A cynic might question that, pointing out that since she joined the LPGA, she has posted just five wins, including the 2014 U.S. Women’s Open at Pinehurst #2. Among her contemporaries, there are multiple Americans who have matched or exceeded Wie’s single major win and raced past her in total victories. That list includes Brittany Lincicome, Stacey Lewis, Paula Creamer and Lexi Thompson, whose LPGA win totals range from eight to twelve tournaments. But except for possibly Creamer very early in her professional career and Thompson more recently, no one on that list nor any other current LPGA golfer has come close to matching Wie in widespread recognition to fans beyond the relatively small number who closely follow the women’s game.

Part of that is because of her physical presence. At six feet tall, Wie literally stands above most of her fellow LPGA members. But mostly it’s because of the phenomenal talent she displayed at a precocious age, and her willingness to push the boundaries of the sport.

At the age of 10 Wie became the then-youngest golfer to qualify for the U.S. Amateur Women’s Public Links Championship. One year later she won the state stroke play championship in her native Hawaii, and at the age of 12 set a record, since broken, as the youngest ever to qualify for a LPGA event. In 2003 Wie continued her record setting, becoming the youngest golfer to make the cut at a LPGA tournament at the ANA Inspiration, the first major of the year. Having done so, she then shot 66 in the third round and was in the final group of the day on Sunday. That same year she made the cut at the Women’s Open and won the Public Links, becoming the youngest golfer, male or female, to triumph at a USGA adult championship.
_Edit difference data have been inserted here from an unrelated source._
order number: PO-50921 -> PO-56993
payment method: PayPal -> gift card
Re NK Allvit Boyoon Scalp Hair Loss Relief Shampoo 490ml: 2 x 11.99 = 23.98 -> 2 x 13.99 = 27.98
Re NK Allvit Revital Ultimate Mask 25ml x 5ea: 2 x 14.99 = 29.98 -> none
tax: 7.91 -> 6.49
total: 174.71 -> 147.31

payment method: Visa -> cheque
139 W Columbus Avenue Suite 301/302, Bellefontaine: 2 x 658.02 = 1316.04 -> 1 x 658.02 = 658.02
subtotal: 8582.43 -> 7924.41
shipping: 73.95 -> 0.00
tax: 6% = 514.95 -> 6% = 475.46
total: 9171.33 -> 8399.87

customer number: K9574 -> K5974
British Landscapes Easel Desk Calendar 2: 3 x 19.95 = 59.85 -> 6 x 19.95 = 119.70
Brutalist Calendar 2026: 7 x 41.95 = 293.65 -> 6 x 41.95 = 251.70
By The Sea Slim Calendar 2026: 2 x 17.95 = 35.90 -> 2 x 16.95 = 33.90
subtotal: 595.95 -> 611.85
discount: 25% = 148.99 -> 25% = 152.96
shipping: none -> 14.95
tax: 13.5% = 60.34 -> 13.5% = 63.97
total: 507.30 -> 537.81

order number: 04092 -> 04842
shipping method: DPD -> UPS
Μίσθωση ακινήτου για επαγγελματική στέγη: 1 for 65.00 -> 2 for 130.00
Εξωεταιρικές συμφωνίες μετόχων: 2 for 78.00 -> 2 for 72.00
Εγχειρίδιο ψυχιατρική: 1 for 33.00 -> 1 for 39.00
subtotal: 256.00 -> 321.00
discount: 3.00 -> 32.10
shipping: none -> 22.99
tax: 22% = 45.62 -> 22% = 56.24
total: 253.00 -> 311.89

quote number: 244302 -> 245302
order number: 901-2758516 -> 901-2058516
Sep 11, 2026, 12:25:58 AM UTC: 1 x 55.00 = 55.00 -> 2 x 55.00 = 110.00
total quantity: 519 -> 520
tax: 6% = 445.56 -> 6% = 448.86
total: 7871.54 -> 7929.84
Wie was also not shy about competing with men. She was given a sponsor’s exemption into the Sony Open in Hawaii in 2004, becoming (of course) the youngest female to join the field at a PGA Tour stop. While she missed the cut, Wie shot a 68 in the second round and finished her two rounds ahead of forty-seven men including four winners of majors and tied with fifteen including another three major champions.

In 2005 Wie turned pro but was forced to play on sponsor’s exemptions because she was not yet 18 and thus not eligible for LPGA membership. That year she posted top-5 finishes at a pair of majors, the ANA and Women’s PGA, as well as at the Evian Masters, which now has major status. When the first Rolex World Rankings for women golfers was issued in the winter of 2006, Wie was third, behind only Annika Sorenstam and Creamer.

It may well have been impossible for Wie to live up to the expectations placed on her once she finally had her Tour card, but her chances of doing so became even slimmer after suffering injuries to both wrists in 2007. That setback was the first on a growing list of ailments, particularly to her hands and arms, that have plagued Wie throughout her “official” LPGA career that began in 2009. Now it appears that the cumulative effect of those injuries, coupled perhaps with her determination that most likely led Wie to attempt comebacks too soon on more than one occasion, have finally taken a career-threatening toll.

In the improbable comeback of Tiger Woods from severe back injuries to major championship form, golf fans have seen that medical miracles, or something that looks very much like them, can happen. The hope here is that with proper rest and rehabilitation, and if necessary, reliance on a medical exemption for which she would surely qualify, Wie can return to form at some point in the future. The alternative to which she sadly alluded at Hazeltine National would be a most cruel ending to a career that began with a level of promise rarely seen in sports.